На одной из станций поезд стоял, Карташев, смотря в окно, думал: "Этот стрелочник, который стоит перед его окном и смотрит на него - Карташева, захотел бы поменяться с ним ролями?.."
Какой-то поезд подошел и остановился так, что окно купе, где помещался Карташев, пришлось против арестантского вагона. Вагон уже трогался. В нем было человек пятнадцать. Карташев встал, с любопытством рассматривая из своего окна арестантов. На скамье сидел молодой человек с гладко причесанными волосами. Перед ним лежали хлеб, какая-то рыба. Сидевший отрезывал ломтиками хлеб и рыбу и не спеша ел. Слегка косые глаза его спокойно, удовлетворенно смотрели куда-то и видели, очевидно, не то, что окружало его. И вдруг эти глаза остановились на Карташеве. Чьи это глаза? Он где-то уже видел их.

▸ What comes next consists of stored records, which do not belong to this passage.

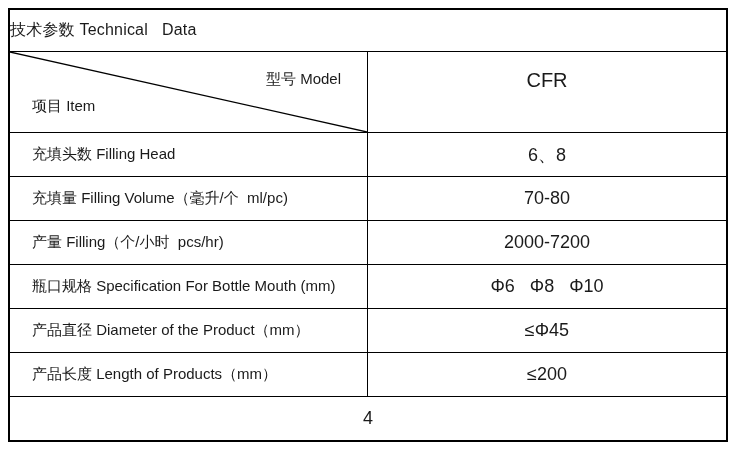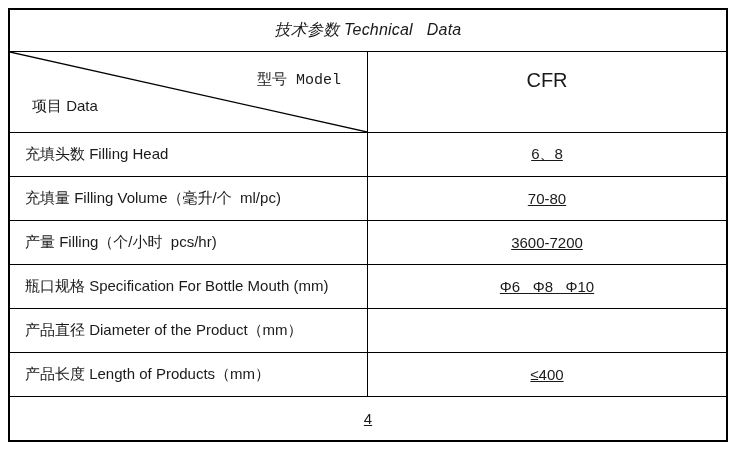--- a/index.html
+++ b/index.html
@@ -23,8 +23,6 @@
   .title-row {
     height: 41px;
     align-items: center;
-    justify-content: center;
-    font-style: italic;
   }
   .title-text {
     font-size: 16px;

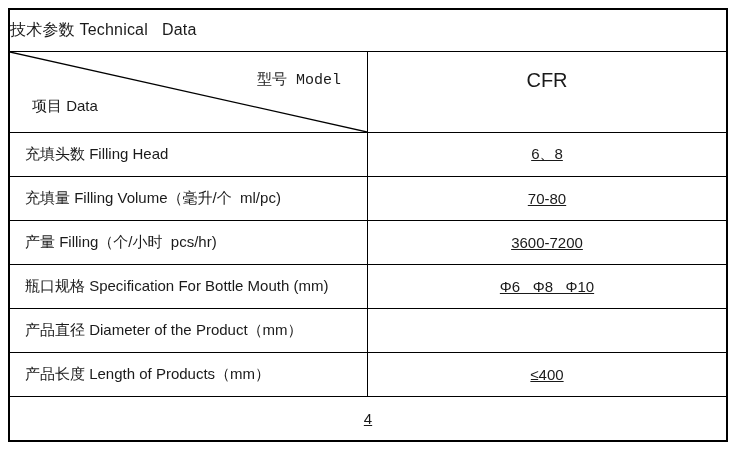--- a/index.html
+++ b/index.html
@@ -48,7 +48,6 @@
     position: absolute;
     top: 18px; right: 26px;
     font-size: 15px;
-    font-family: Liberation Mono, monospace;
   }
   .item-label {
     position: absolute;

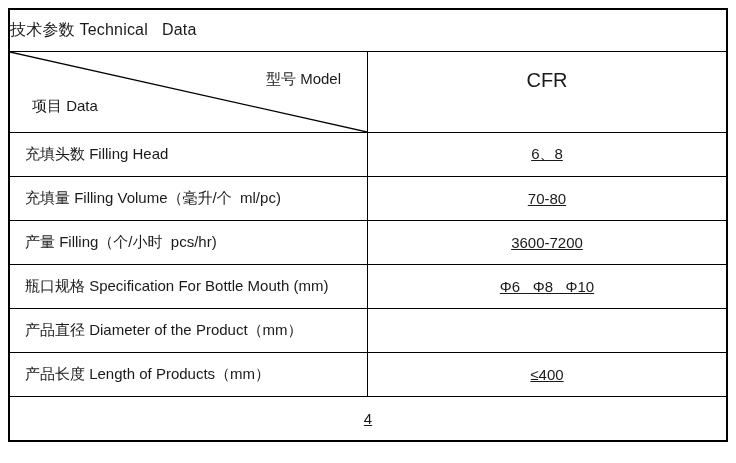--- a/index.html
+++ b/index.html
@@ -99,7 +99,7 @@
         <line x1="0" y1="0" x2="100" y2="100" stroke="#000000" stroke-width="1.3" vector-effect="non-scaling-stroke"></line>
       </svg>
       <span class="model-label">型号 Model</span>
-      <span class="item-label">项目 Data</span>
+      <span class="item-label">项目 Item</span>
     </div>
     <div class="header-right">CFR</div>
   </div>

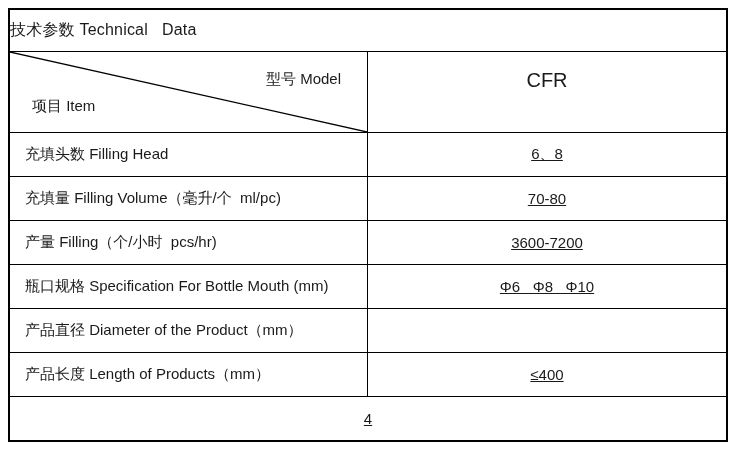--- a/index.html
+++ b/index.html
@@ -70,7 +70,7 @@
     border-right: 1.5px solid #000000;
     display: flex;
     align-items: center;
-    padding-left: 15px;
+    padding-left: 22px;
     font-size: 15px;
     white-space: pre;
   }

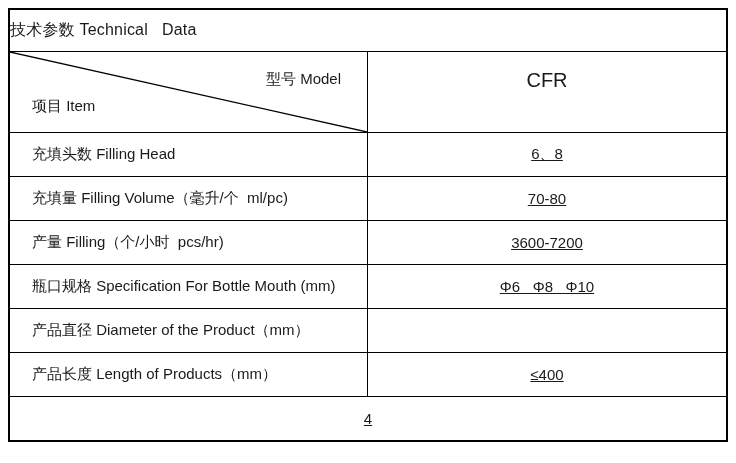--- a/index.html
+++ b/index.html
@@ -79,9 +79,8 @@
     display: flex;
     align-items: center;
     justify-content: center;
-    font-size: 15px;
+    font-size: 18px;
     white-space: pre;
-    text-decoration: underline;
   }
 </style>
 </head>

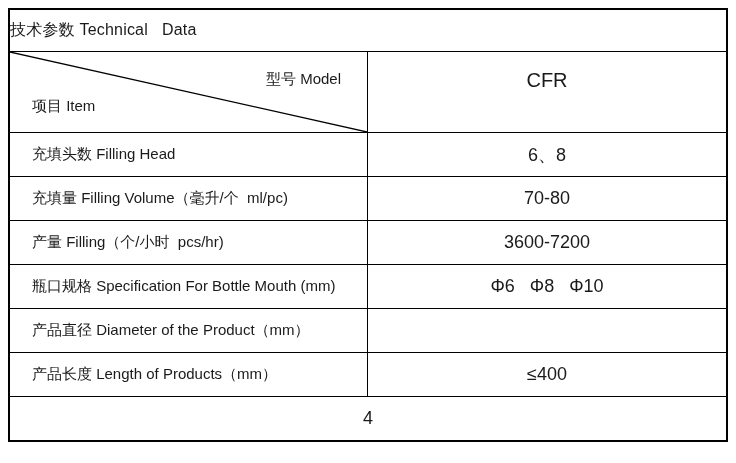--- a/index.html
+++ b/index.html
@@ -115,7 +115,7 @@
 
   <div class="row data-row">
     <div class="cell-label">产量 Filling（个/小时  pcs/hr)</div>
-    <div class="cell-value">3600-7200</div>
+    <div class="cell-value">2000-7200</div>
   </div>
 
   <div class="row data-row">

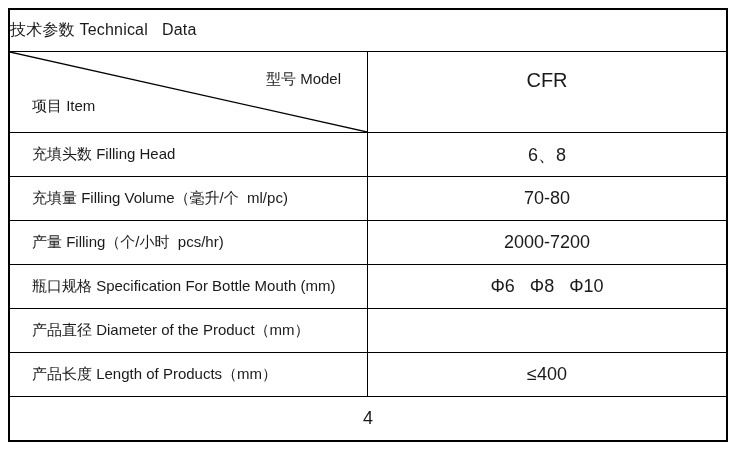--- a/index.html
+++ b/index.html
@@ -125,6 +125,7 @@
 
   <div class="row data-row">
     <div class="cell-label">产品直径 Diameter of the Product（mm）</div>
+    <div class="cell-value">≤Φ45</div>
   </div>
 
   <div class="row data-row">

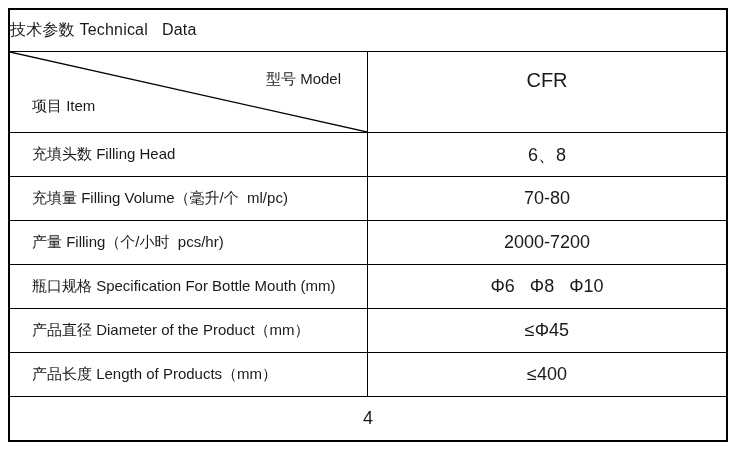--- a/index.html
+++ b/index.html
@@ -130,7 +130,7 @@
 
   <div class="row data-row">
     <div class="cell-label">产品长度 Length of Products（mm）</div>
-    <div class="cell-value">≤400</div>
+    <div class="cell-value">≤200</div>
   </div>
 
   <div class="row data-row">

"Иванов?!" - мелькнуло вдруг в голове Карташева.
Очевидно, и Иванов узнал его. В его косых глазах мелькнул какой-то ужас, и Карташев, как ужаленный, отскочил и спрятался в глубине купе.
Узнал его или нет Иванов?
Карташев сидел растерянный, подавленный.
"Да, так вот где опять перекрестились наши дороги".